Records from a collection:
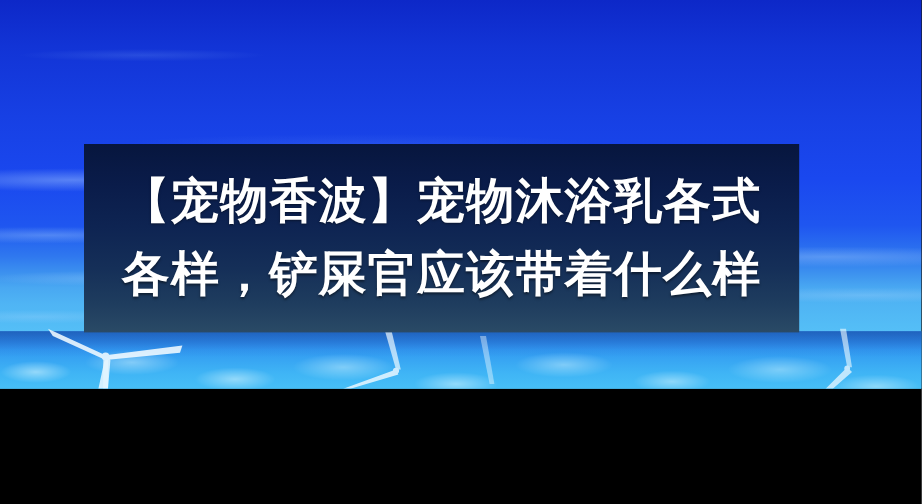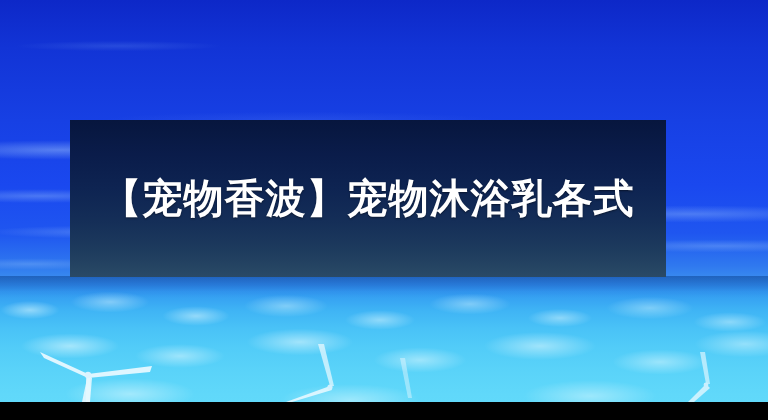--- a/index.html
+++ b/index.html
@@ -3,21 +3,21 @@
 <meta charset="utf-8">
 <style>
   html, body {
     margin: 0;
     padding: 0;
     background: #000;
   }
   #stage {
     position: relative;
     width: 768px;
-    height: 402px;
+    height: 324px;
     overflow: hidden;
     font-family: "Liberation Sans", sans-serif;
   }
 
   
   .sky {
     position: absolute;
     inset: 0;
     background:
       linear-gradient(180deg,
@@ -180,16 +180,17 @@
       <circle cx="706" cy="103" r="2.4" fill="#e6f6ff"></circle>
     </g>
     <g opacity="0.6">
       <path d="M408 116 L400 76 L405 76 L412 116 Z" fill="#f2fbff" opacity="0.7"></path>
     </g>
   </svg>
 
   <div class="banner">
     <div class="title-block">
       <div class="title-line">【宠物香波】宠物沐浴乳各式</div>
+      <div class="title-line">各样，铲屎官应该带着什么样</div>
     </div>
   </div>
 
 </div>
 
 </body></html>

The task: Gather from the records above every line containing the string "opacity".

Solution for this problem:
     <g opacity="0.6">
       <path d="M408 116 L400 76 L405 76 L412 116 Z" fill="#f2fbff" opacity="0.7"></path>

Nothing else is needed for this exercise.